He laughed and shoved the crumpled ball into
his pocket. Picking up the scattered debris from floor, he scooped
it and the envelope back into the trash. He glanced around the
office again to make sure he had left no trace of his presence.
Satisfied, he carefully locked the office and left by the back
door.

He whistled as he started his motorcycle.
Fate had played into his hands. Yes, things definitely were going
his way.

 

 

Chapter
Seven

 

Friday came before Cassie realized it. No
need to worry about fashion at Tula’s parties because casual ruled.
Tula lived in Victorian Village, north of downtown Columbus and
just south of the Ohio State University. The area of old Victorian
houses had undergone some renovation and investment but still
represented an eclectic mixture of students, professionals wanting
the proximity to downtown and the galleries of the Short North,
long time older residents, and even some less desirable elements.
Its student population varied with the seasons, lowest during the
summer and highest in the fall.

Cars lined both sides of Tula’s street, so
Cassie had to park on a side street a block away. Good food and
lively people attracted a diverse crowd including professors,
students, artists, poets, and authors. No one went away hungry or
bored.

Tula’s house, a red brick, had a wide front
porch. Despite the chill in the crisp air, a number of young people
lolled about smoking and talking. While Tula liked a wood fire and
candles or an occasional joss stick, she refused to allow smoking
in her home. As Cassie climbed the steps and crossed to the front
door, she nodded to the group on the porch, none of whom she knew.
The heavy oak door stood open. Two young men and a girl came out to
the join the others on the porch.

Having met Rod at one of Tula’s parties,
Cassie had hesitated about attending this one. Even Tula never knew
who would come to her gatherings. However, in a crowd, it would be
easy to avoid Rod if he came. Being with a lot of people would make
her forget dreams. Besides, with the note mailed, she no longer had
to worry about Ian McLeod and the black rabbit. This time she had
taken action.

Inside, the crowd milled in the square entry
hall and split into two streams. One spilled over into the large
front parlor and through the wide square arch to the dining room.
The other wound up the stairs to the rooms above. Carried forward
by the people entering behind her, Cassie found herself on the
staircase. Seeing no one she knew among those lining the stairs,
she climbed up to the second floor. The landing at the top formed a
large square hall with doors to four rooms and a bath opening off
it.

Through the door to her right, a group of
people clustered about a dark haired woman in a gold silk blouse
seated cross-legged on the floor in front of an overstuffed sofa.
Books lined three walls of the room with windows on the fourth
wall. A tall lamp lighted the room and cast a glow on the seated
woman.

She had a series of cards spread out before
her in a cross with another group of four lining the right side. A
young man in jeans and a white T-shirt kneeled opposite her and
stared down at the cards. A bearded man sat next to him while a
girl in a green miniskirt and another man in jeans hovered on the
other side of him. Cassie took a place to the left side beyond the
bearded man and near the windows lining the front wall.

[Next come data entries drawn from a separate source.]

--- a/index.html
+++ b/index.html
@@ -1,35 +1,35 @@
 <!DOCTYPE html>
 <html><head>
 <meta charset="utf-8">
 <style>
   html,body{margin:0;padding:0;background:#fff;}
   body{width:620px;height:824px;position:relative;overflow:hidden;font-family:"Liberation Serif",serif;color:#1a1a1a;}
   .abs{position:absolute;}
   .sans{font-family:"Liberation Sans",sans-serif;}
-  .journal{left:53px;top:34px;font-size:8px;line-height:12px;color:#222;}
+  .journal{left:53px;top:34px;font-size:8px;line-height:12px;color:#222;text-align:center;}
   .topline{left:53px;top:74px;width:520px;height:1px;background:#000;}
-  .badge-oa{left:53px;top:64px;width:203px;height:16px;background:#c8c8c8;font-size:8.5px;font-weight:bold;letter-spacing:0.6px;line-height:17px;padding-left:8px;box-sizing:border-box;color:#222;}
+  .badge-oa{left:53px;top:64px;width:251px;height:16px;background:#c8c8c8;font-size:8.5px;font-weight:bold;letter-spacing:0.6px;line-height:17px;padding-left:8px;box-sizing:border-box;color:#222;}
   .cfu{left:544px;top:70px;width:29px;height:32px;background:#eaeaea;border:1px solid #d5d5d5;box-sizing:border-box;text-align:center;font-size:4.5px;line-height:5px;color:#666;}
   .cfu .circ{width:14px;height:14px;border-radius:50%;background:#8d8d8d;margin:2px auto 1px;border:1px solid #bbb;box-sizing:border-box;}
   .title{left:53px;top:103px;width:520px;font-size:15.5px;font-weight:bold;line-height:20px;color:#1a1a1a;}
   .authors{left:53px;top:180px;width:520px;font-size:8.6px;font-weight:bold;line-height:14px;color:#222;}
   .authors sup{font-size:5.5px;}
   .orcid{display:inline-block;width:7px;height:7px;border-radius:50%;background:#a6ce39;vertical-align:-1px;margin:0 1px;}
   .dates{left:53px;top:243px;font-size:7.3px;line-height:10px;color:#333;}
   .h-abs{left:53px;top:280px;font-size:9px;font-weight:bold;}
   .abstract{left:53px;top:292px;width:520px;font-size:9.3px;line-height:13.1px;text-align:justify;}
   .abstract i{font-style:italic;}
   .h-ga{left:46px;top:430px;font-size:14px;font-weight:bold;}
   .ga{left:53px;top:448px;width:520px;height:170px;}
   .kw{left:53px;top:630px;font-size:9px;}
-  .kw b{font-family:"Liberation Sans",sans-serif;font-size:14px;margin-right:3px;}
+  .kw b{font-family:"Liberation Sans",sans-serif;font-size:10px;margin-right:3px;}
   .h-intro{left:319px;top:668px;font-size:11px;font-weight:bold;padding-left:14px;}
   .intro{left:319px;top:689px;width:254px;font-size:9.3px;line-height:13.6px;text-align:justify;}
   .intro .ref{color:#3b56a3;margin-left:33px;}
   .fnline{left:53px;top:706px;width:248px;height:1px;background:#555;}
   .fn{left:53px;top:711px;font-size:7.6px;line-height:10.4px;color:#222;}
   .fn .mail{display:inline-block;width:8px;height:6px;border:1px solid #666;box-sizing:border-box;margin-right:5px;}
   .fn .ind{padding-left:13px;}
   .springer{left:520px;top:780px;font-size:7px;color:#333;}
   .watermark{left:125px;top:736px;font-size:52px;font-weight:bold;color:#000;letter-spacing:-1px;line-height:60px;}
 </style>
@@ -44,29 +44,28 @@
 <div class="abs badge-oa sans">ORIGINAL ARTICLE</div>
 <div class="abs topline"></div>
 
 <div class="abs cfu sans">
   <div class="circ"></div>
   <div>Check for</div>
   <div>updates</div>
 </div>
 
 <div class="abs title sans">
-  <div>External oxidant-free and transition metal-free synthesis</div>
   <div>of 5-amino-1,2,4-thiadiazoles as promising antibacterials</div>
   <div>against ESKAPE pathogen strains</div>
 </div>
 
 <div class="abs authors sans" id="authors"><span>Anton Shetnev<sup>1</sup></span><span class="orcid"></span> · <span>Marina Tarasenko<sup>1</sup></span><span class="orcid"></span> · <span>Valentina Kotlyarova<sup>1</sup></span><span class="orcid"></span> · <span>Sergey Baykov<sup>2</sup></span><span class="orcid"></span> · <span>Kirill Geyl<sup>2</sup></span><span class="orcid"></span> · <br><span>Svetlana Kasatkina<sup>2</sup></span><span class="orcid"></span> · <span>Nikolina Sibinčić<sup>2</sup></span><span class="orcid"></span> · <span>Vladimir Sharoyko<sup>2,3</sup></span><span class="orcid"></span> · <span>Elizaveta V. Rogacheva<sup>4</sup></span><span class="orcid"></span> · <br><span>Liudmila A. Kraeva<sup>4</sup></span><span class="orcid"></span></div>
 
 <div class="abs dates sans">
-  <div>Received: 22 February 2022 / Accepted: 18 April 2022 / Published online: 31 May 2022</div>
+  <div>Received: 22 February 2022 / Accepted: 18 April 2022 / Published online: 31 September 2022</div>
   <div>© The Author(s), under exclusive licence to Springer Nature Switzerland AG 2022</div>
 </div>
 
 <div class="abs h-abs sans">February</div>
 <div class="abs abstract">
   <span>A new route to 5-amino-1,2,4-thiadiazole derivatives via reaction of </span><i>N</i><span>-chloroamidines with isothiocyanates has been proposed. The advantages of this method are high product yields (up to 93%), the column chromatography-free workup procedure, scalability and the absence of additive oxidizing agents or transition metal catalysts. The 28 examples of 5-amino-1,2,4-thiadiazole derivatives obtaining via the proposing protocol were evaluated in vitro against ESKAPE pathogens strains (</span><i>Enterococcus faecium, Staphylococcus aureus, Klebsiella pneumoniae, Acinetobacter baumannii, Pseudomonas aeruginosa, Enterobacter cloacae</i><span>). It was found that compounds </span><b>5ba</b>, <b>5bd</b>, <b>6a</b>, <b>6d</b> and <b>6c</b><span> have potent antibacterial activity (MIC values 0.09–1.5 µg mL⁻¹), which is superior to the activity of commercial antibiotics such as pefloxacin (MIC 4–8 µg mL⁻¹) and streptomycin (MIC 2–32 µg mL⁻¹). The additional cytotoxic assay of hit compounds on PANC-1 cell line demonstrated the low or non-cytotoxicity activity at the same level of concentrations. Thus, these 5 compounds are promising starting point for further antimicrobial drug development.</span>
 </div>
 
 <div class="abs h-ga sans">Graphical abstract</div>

Cassie studied the woman’s strong features
and wondered if she had Romany ancestors. Tarot cards had become
the in-thing. Funny how people clung to fortune telling. Tula
believed in the cards, but always reminded her, choice remained
with the person and not the cards.

As the dark haired woman nodded, the silvery
hoops in her ears jangled. “Yes, the answer to your question is
that you will succeed, but change may come from an unexpected
quarter. You are unlucky in your choice of romantic partners.”

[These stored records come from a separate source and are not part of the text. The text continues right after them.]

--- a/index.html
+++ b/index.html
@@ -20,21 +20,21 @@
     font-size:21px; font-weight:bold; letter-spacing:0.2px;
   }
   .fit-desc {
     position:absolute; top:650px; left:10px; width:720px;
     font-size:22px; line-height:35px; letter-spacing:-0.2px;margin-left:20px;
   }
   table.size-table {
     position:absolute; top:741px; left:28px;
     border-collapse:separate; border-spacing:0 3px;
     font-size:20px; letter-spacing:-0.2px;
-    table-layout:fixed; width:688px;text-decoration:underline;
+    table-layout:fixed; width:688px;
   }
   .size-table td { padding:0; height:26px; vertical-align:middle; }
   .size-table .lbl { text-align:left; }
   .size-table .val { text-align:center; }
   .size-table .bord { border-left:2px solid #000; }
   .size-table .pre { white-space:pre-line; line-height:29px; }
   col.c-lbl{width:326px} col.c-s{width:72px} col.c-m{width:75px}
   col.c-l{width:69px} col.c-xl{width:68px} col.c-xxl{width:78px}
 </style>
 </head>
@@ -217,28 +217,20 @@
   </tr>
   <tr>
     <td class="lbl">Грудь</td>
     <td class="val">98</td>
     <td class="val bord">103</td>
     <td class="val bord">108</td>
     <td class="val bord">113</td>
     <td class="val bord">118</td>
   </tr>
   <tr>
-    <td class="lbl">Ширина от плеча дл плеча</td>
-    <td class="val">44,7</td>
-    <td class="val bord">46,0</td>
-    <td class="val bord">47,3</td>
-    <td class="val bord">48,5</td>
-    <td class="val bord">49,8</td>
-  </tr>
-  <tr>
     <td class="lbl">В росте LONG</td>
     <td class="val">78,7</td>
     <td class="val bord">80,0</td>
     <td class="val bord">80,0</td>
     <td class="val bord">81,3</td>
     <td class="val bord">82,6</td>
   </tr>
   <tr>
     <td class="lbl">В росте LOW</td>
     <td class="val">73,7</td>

The blond young man frowned and then glanced
quickly to the orange-shirted, bearded man on his left. “What type
of change?”

“I don’t know. These cards don’t tell that.”
She picked up the cards and added them to the others in her hand.
“Do you want me to cast again?”

“Come on, Brian.” The bearded man pulled on
the young man’s arm. “Enough of this mumbo jumbo. Let’s go. I need
a drag, now.” He stood up and ambled toward the door like John
Wayne. He leaned against the door frame as he waited.

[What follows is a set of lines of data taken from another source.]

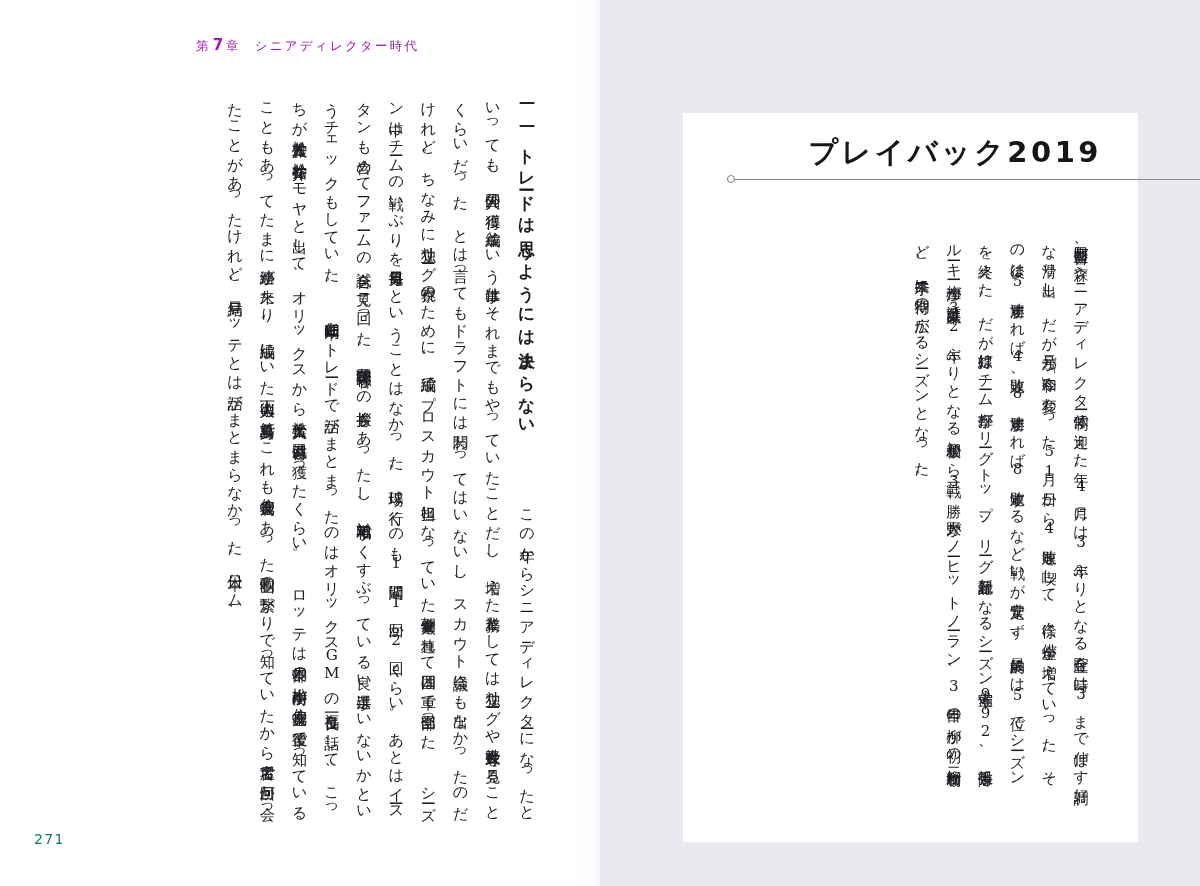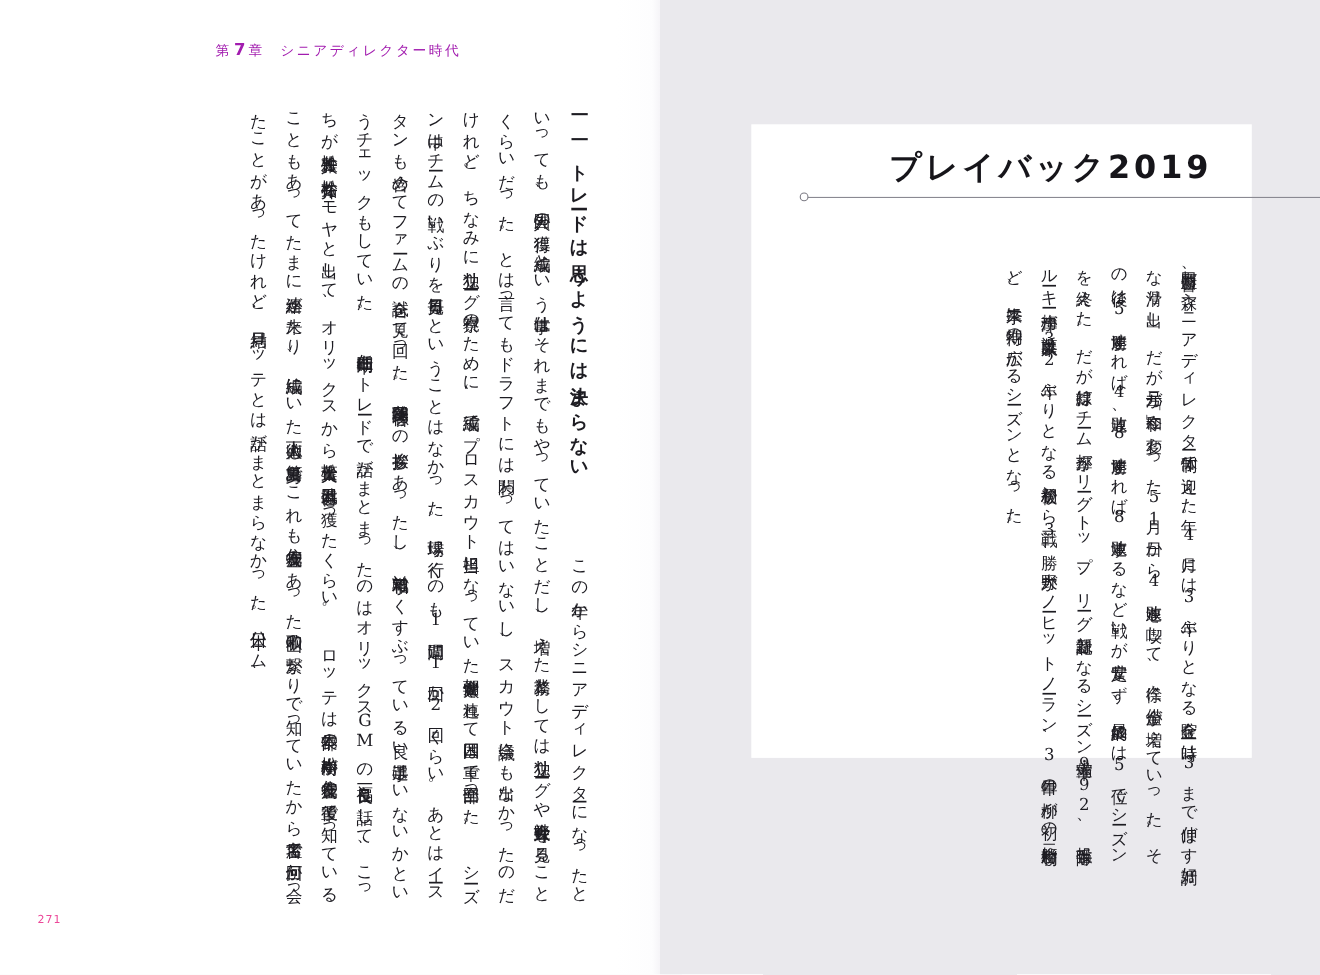--- a/index.html
+++ b/index.html
@@ -48,23 +48,23 @@
   }
   .running-head .ch-sep {
     display: inline-block;
     width: 14px;
   }
 
   .folio {
     position: absolute;
     left: 34px;
     top: 831px;
-    font-size: 10px;
+    font-size: 14px;
     letter-spacing: 0.1em;
-    color: #ec4899;
+    color: #0f766e;
     font-family: "DejaVu Sans", "Liberation Sans", sans-serif;
   }
 
   
   .vtext-left {
     position: absolute;
     right: 56px;
     top: 92px;
     height: 722px;
     writing-mode: vertical-rl;
@@ -105,21 +105,21 @@
     width: 600px;
     height: 886px;
     background: #eae9ed;
   }
 
   .white-panel {
     position: absolute;
     left: 83px;      
     top: 113px;
     width: 455px;    
-    height: 576px;   
+    height: 729px;   
     background: #ffffff;
   }
 
   .rp-title {
     position: absolute;
     right: 36px;
     top: 20px;
     font-size: 29px;
     font-weight: 700;
     letter-spacing: 0.12em;

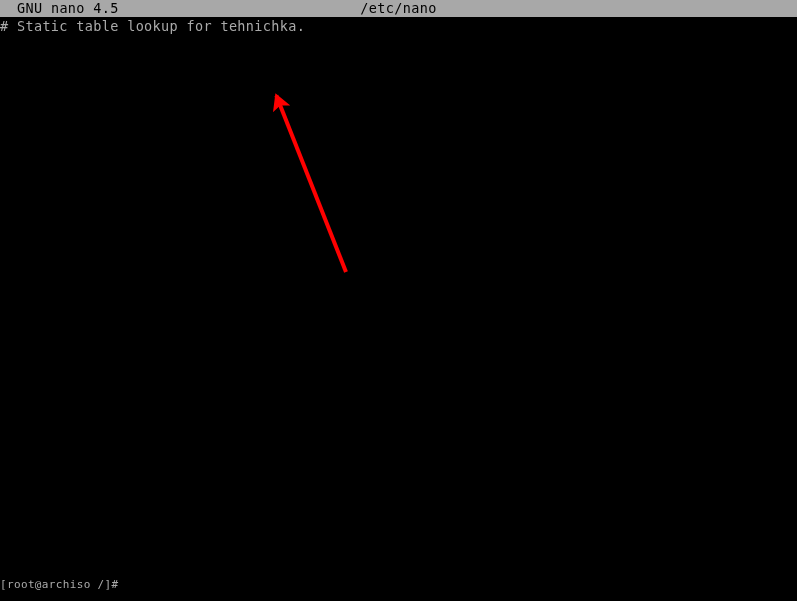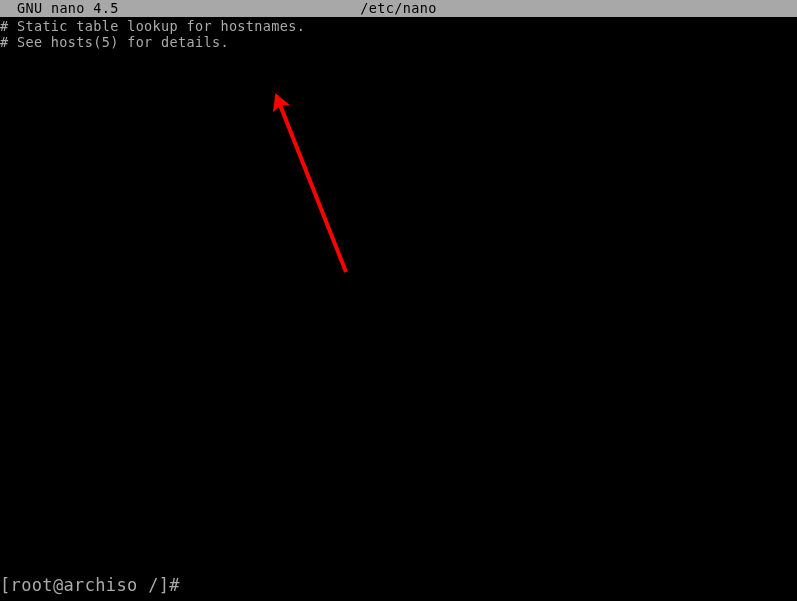--- a/index.html
+++ b/index.html
@@ -72,21 +72,21 @@
   }
   .term-line.empty { color: transparent; }
 
   
   #shell-prompt {
     position: absolute;
     left: 0;
     top: 577px;
     height: 16px;
     line-height: 16px;
-    font-size: 17px;
+    font-size: 11px;
     color: #aaaaaa;
     white-space: pre;
     letter-spacing: 0.35px;
   }
 
   
   #annotation-arrow {
     position: absolute;
     left: 0;
     top: 0;
@@ -100,22 +100,21 @@
 
 <div id="screen" style="background: rgb(0, 0, 0);">
 
   <div id="titlebar" style="background: rgb(168, 168, 168); color: rgb(0, 0, 0);">
     <span class="tb-app">GNU nano 4.5</span>
     <span class="tb-file">/etc/nano</span>
   </div>
   <div id="titlebar-underline"></div>
 
   <div id="editor">
-    <div class="term-line" style="top: 0px; color: rgb(170, 170, 170);"># Static table lookup for hostnames.</div>
-    <div class="term-line" style="top: 16px; color: rgb(170, 170, 170);"># See hosts(5) for details.</div>
+    <div class="term-line" style="top: 0px; color: rgb(170, 170, 170);"># Static table lookup for tehnichka.</div>
     <div class="term-line empty" style="top:32px;"></div>
   </div>
 
   <div id="shell-prompt" style="color: rgb(170, 170, 170);">[root@archiso /]#</div>
 
   <svg id="annotation-arrow" viewBox="0 0 797 601" width="797" height="601" xmlns="http://www.w3.org/2000/svg">
     <defs>
       <marker id="arrowhead" markerWidth="4.2" markerHeight="4.6" refX="3.6" refY="2.3" orient="auto" markerUnits="strokeWidth">
         <path d="M 0,0 L 4.2,2.3 L 0,4.6 L 0.9,2.3 Z" fill="#ff0000"></path>
       </marker>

Wistful, the young man looked at the cards
and then at the impatient man at the door. He sighed. “All right,
Victor, I’m coming. Thanks, Leah.” He rose and trailed after the
bearded man, his steps lagging.

The young woman in the green miniskirt moved
into his place. She accepted the cards from Leah, shuffled them,
and handed the deck to her.

Leah held the cards for a moment. “Your
question?”

The woman in green reached out a hand to the
man sitting next to her. “I want to know if I’m doing the right
thing.”

Leah, the diviner nodded and pushed up the
nest of silver bangles on her wrist. She laid the cards out face
up, beginning in the center. She laid a second card atop the first
at right angles to it, then one above the crossed pair, one to the
right, one below, and then one to the left of the pair. The girl
watched every movement, her eyes darting from place to place as
Leah placed the cards.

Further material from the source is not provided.